Top of Supplied data
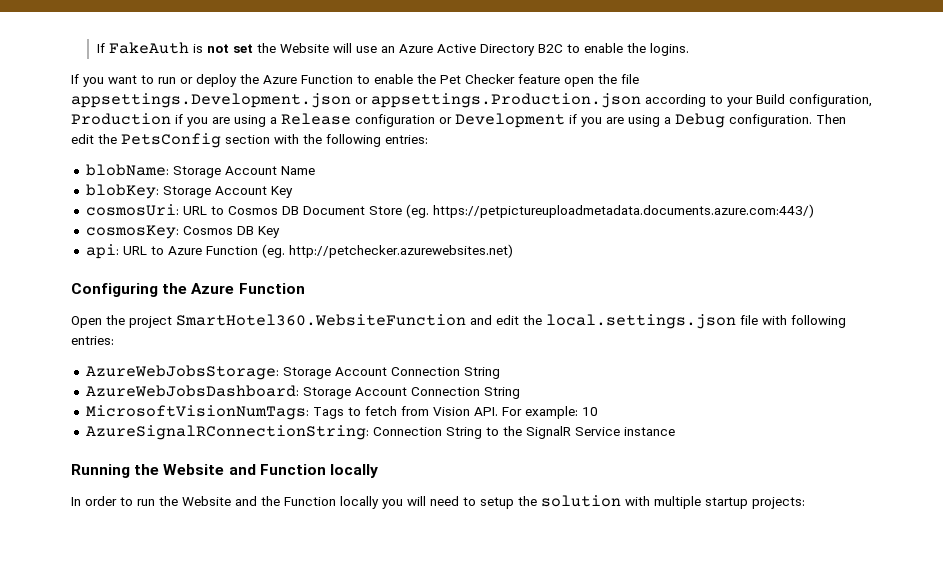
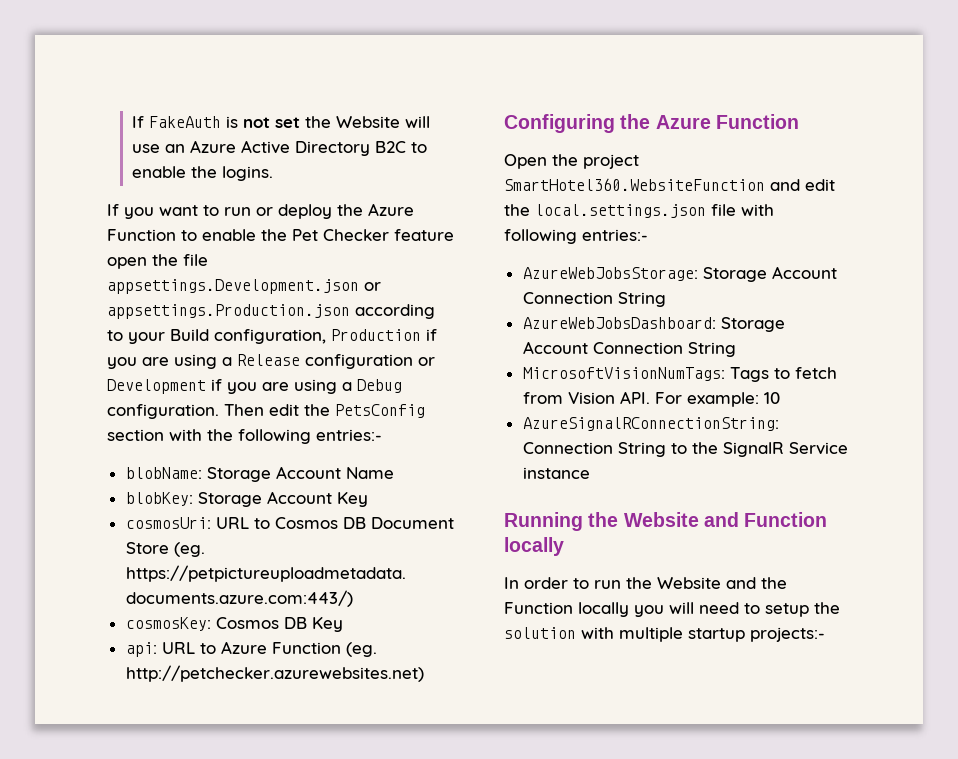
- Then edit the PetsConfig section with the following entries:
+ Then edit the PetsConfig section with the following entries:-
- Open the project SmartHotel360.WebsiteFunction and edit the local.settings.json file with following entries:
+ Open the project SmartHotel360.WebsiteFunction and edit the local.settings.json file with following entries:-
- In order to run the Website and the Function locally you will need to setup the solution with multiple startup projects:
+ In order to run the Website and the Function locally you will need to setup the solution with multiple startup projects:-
Bottom of Supplied data
Top of Supplied data
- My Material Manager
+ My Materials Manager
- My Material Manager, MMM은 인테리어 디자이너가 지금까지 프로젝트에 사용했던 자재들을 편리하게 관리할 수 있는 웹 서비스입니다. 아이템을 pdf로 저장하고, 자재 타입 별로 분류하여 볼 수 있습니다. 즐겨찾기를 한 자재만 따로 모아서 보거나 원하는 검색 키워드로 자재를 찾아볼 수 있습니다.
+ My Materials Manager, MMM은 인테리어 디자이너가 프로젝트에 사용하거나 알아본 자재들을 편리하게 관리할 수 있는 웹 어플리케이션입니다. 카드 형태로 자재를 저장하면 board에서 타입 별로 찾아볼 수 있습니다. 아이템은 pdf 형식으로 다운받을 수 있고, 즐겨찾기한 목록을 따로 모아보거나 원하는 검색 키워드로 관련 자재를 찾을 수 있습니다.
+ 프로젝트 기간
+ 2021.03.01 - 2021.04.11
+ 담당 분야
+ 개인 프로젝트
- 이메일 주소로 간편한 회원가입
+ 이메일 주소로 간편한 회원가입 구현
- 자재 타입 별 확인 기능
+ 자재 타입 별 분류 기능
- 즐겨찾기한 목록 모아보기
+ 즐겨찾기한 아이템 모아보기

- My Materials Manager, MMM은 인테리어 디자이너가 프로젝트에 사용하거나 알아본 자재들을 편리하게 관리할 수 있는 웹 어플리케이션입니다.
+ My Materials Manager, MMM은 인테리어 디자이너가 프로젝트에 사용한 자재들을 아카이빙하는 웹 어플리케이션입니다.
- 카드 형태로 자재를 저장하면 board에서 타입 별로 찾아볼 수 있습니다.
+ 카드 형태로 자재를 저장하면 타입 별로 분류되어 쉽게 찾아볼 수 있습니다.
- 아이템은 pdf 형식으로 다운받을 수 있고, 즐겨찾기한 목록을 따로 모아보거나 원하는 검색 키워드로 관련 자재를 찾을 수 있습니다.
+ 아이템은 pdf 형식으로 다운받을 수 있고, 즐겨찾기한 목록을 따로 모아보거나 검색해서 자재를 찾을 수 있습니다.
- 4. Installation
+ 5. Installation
Bottom of Supplied data
Top of Supplied data
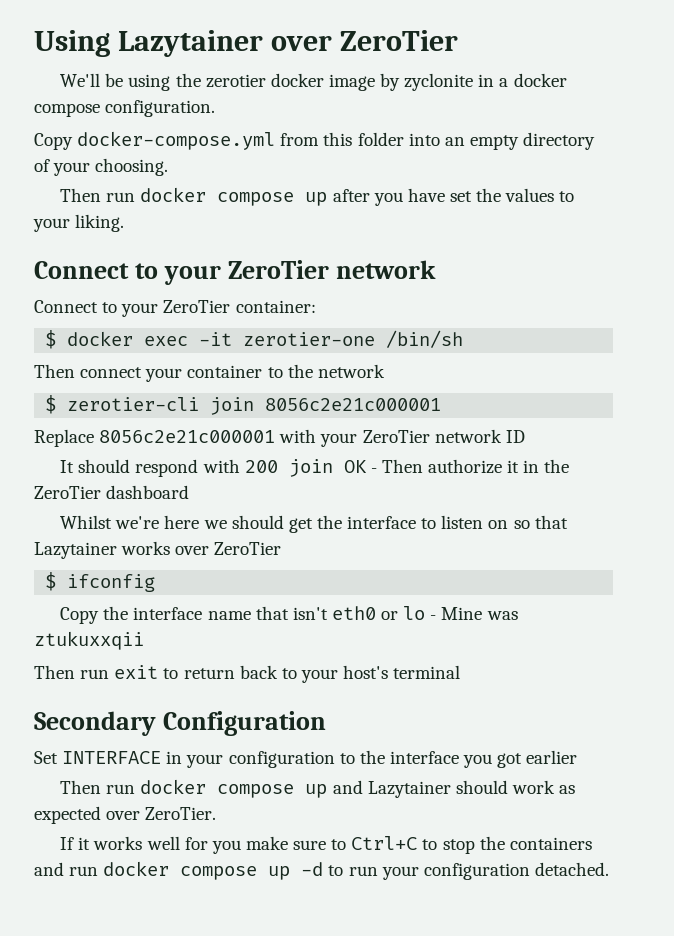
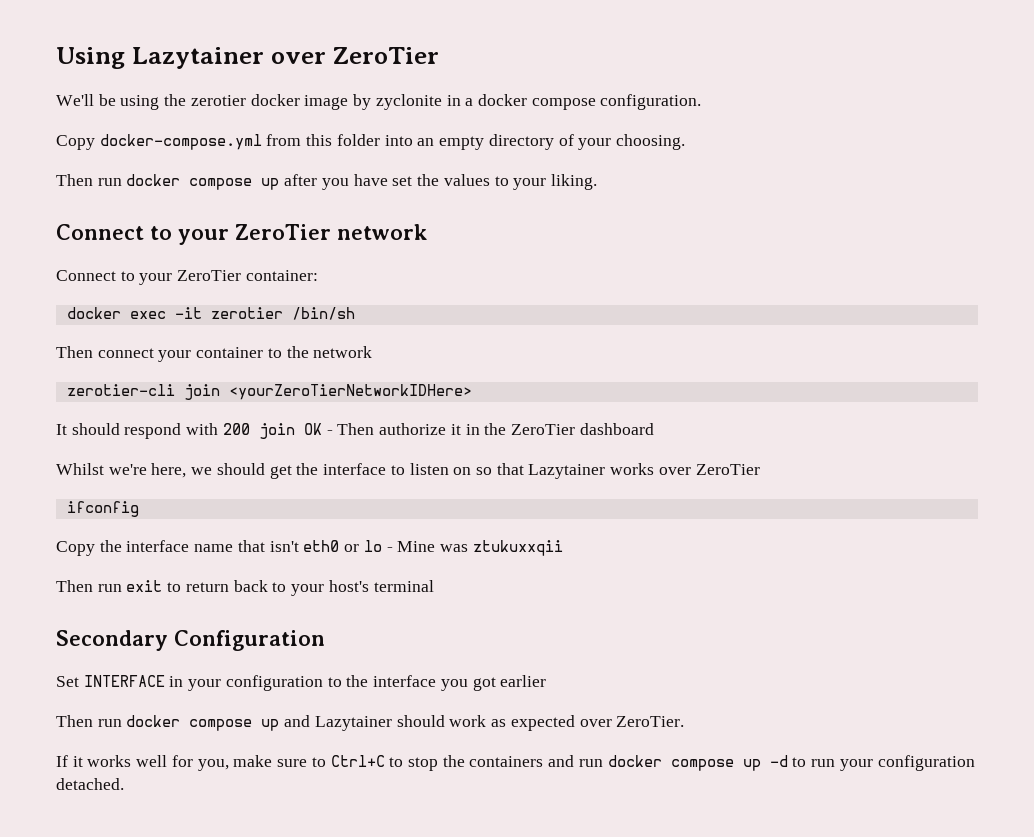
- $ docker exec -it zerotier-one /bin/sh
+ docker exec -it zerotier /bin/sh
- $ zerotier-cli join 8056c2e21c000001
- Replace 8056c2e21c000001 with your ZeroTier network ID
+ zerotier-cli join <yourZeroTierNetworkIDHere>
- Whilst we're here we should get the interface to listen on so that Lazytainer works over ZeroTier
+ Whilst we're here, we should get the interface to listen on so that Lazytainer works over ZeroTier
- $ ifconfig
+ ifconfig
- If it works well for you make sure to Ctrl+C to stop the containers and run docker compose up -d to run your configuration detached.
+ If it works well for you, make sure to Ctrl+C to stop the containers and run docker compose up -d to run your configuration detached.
Bottom of Supplied data
## Your assignment
Counting only lines that contain the word "Open", state how many appear in the entries, and add nothing.

## Your response
2